ASSIGNED TASK ::
Every record must be copied out exactly.

MATERIAL FOR THE TASK ::
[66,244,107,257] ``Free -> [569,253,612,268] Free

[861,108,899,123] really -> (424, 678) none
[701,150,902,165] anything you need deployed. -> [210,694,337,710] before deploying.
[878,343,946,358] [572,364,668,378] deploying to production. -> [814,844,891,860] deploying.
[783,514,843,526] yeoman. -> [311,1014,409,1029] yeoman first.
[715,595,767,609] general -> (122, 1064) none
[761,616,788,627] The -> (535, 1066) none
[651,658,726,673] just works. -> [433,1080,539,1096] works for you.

OUTPUT FOR THIS TASK ::
[66,244,107,257] ``Free -> [569,253,612,268] Free

[861,108,899,123] really -> (424, 678) none
[701,150,902,165] anything you need deployed. -> [210,694,337,710] before deploying.
[878,343,946,358] [572,364,668,378] deploying to production. -> [814,844,891,860] deploying.
[783,514,843,526] yeoman. -> [311,1014,409,1029] yeoman first.
[715,595,767,609] general -> (122, 1064) none
[761,616,788,627] The -> (535, 1066) none
[651,658,726,673] just works. -> [433,1080,539,1096] works for you.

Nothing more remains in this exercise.